Fourteen years of fights and petty arguments, of awkward family Thanksgivings and painful trips to see family (mostly hers), of social engagements they didn't want to go to and fancy parties that made him uncomfortable, of tears over hurtful words and even more hurtful actions.
Fourteen years of cuddling on the couch and making love in the dark of night, of trying to find the best Christmas presents and searching for the best tree, of hearing her laugh and seeing her smile, of knowing she was there to come home to every night of his life.
He stares at the phone and wants to call her. But he doesn't know if he should.
He looks over at Meredith and the child in her arms, imagines a redheaded baby and Addison's smile.
He wonders again if he gave up too soon.
She declares to her therapist, just as she always does, that she is happy, that this is all she ever wanted, that having Sam (sort of) in her life and (the possibility of) a child are the only two things she needs.
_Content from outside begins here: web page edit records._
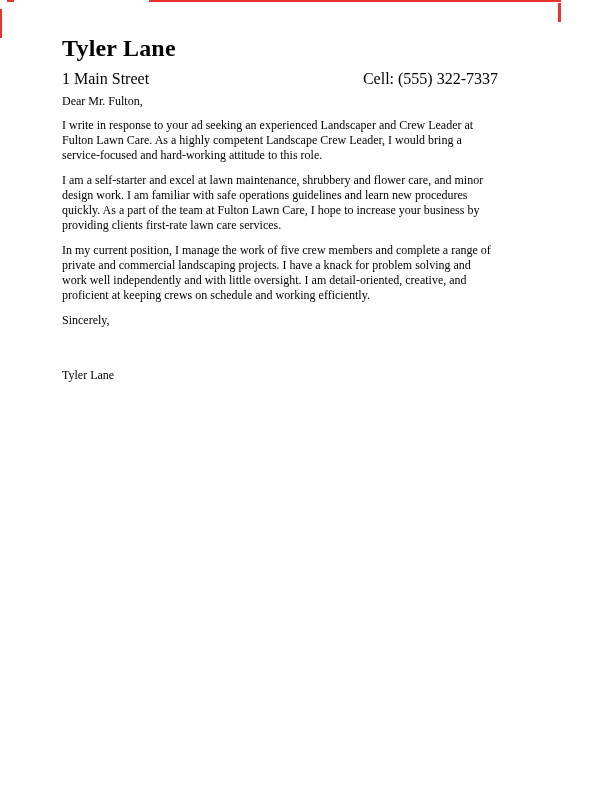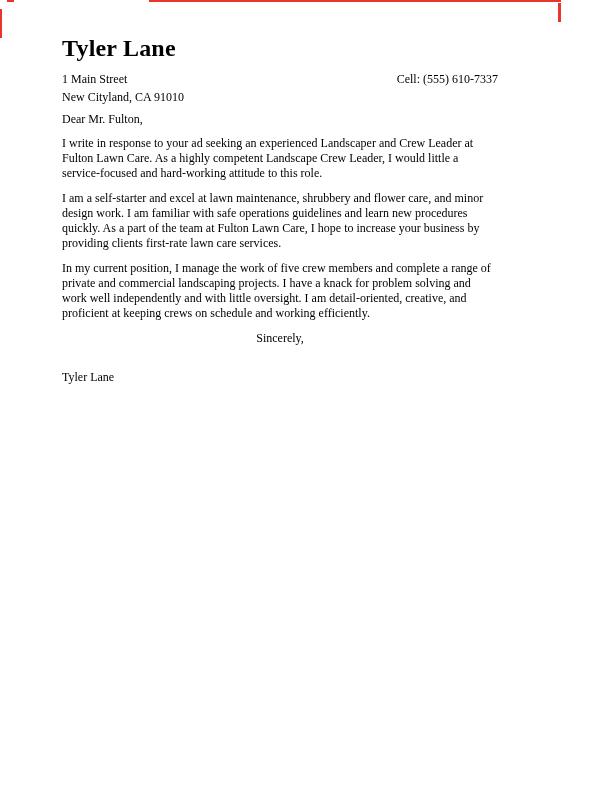--- a/index.html
+++ b/index.html
@@ -40,7 +40,7 @@
     display: flex;
     justify-content: space-between;
     align-items: flex-start;
-    font-size: 12px;
+    font-size: 16px;
     line-height: 18px;
     margin: 0 0 6px 0;
   }

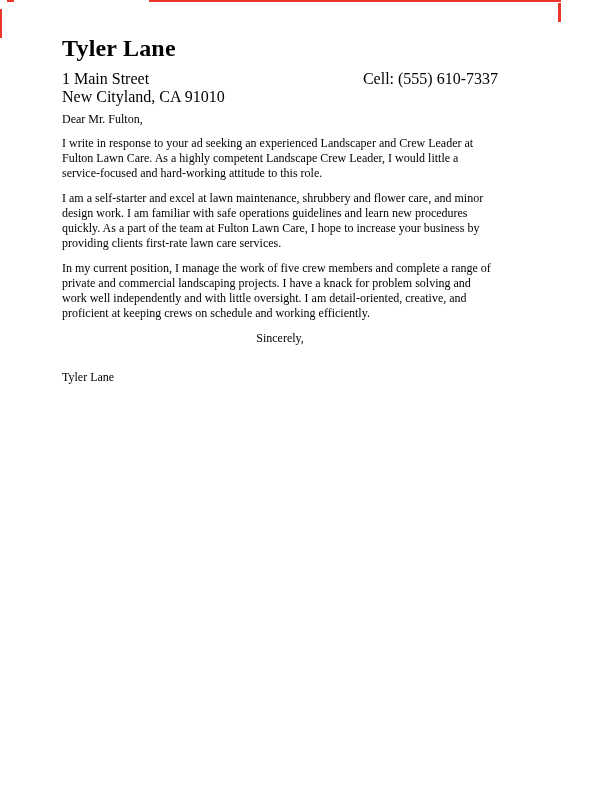--- a/index.html
+++ b/index.html
@@ -76,7 +76,7 @@
         <div>New Cityland, CA 91010</div>
       </div>
       <div class="contact">
-        <div>Cell: (555) 610-7337</div>
+        <div>Cell: (555) 322-7337</div>
       </div>
     </div>
 

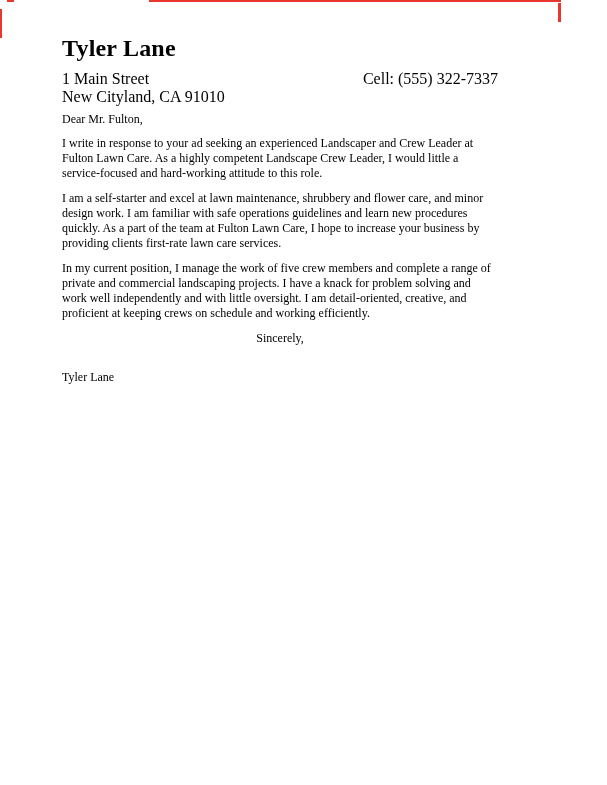--- a/index.html
+++ b/index.html
@@ -73,7 +73,6 @@
     <div class="letterhead">
       <div class="address">
         <div>1 Main Street</div>
-        <div>New Cityland, CA 91010</div>
       </div>
       <div class="contact">
         <div>Cell: (555) 322-7337</div>

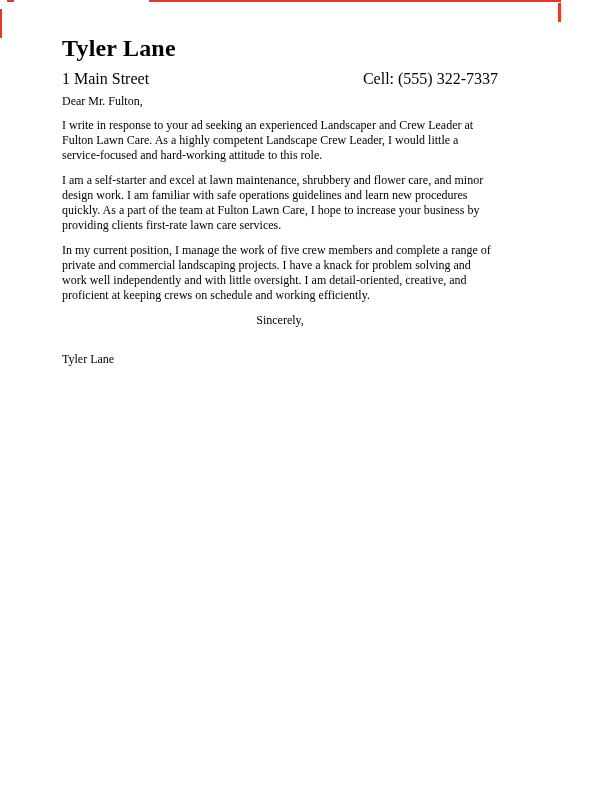--- a/index.html
+++ b/index.html
@@ -81,7 +81,7 @@
 
     <p class="salutation">Dear Mr. Fulton,</p>
 
-    <p class="body-paragraph">I write in response to your ad seeking an experienced Landscaper and Crew Leader at Fulton Lawn Care. As a highly competent Landscape Crew Leader, I would little a service-focused and hard-working attitude to this role.</p>
+    <p class="body-paragraph">I write in response to your ad seeking an experienced Landscaper and Crew Leader at Fulton Lawn Care. As a highly competent Landscape Crew Leader, I would bring a service-focused and hard-working attitude to this role.</p>
 
     <p class="body-paragraph">I am a self-starter and excel at lawn maintenance, shrubbery and flower care, and minor design work. I am familiar with safe operations guidelines and learn new procedures quickly. As a part of the team at Fulton Lawn Care, I hope to increase your business by providing clients first-rate lawn care services.</p>
 

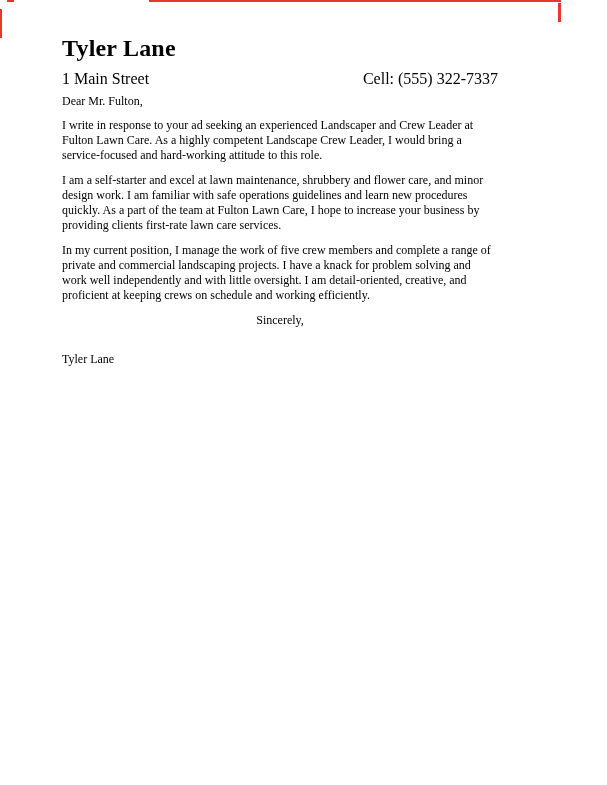--- a/index.html
+++ b/index.html
@@ -53,7 +53,7 @@
     margin: 0 0 10px 0;
   }
   p.salutation { margin-bottom: 9px; }
-  p.closing    { margin-bottom: 24px; text-align: center; }
+  p.closing    { margin-bottom: 40px; }
   p.signature  { margin-bottom: 0; }
 </style>
 </head>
She doesn't mention that when Sam touches her, she wishes it were someone else. She doesn't mention that the child she sees in her dreams will never be the one she ends up with (if she ends up with one at all).
Some things she can't tell, not her therapist, not her friends, not herself.
When her therapist asks her if she loves Sam, she says "Of course." When he asks her if she is iin love/i with Sam, she just smiles.
She knows he knows she's lying, but he will never know why. She will never tell him that she can't be in love with Sam because she's already (and always has been) in love with someone else.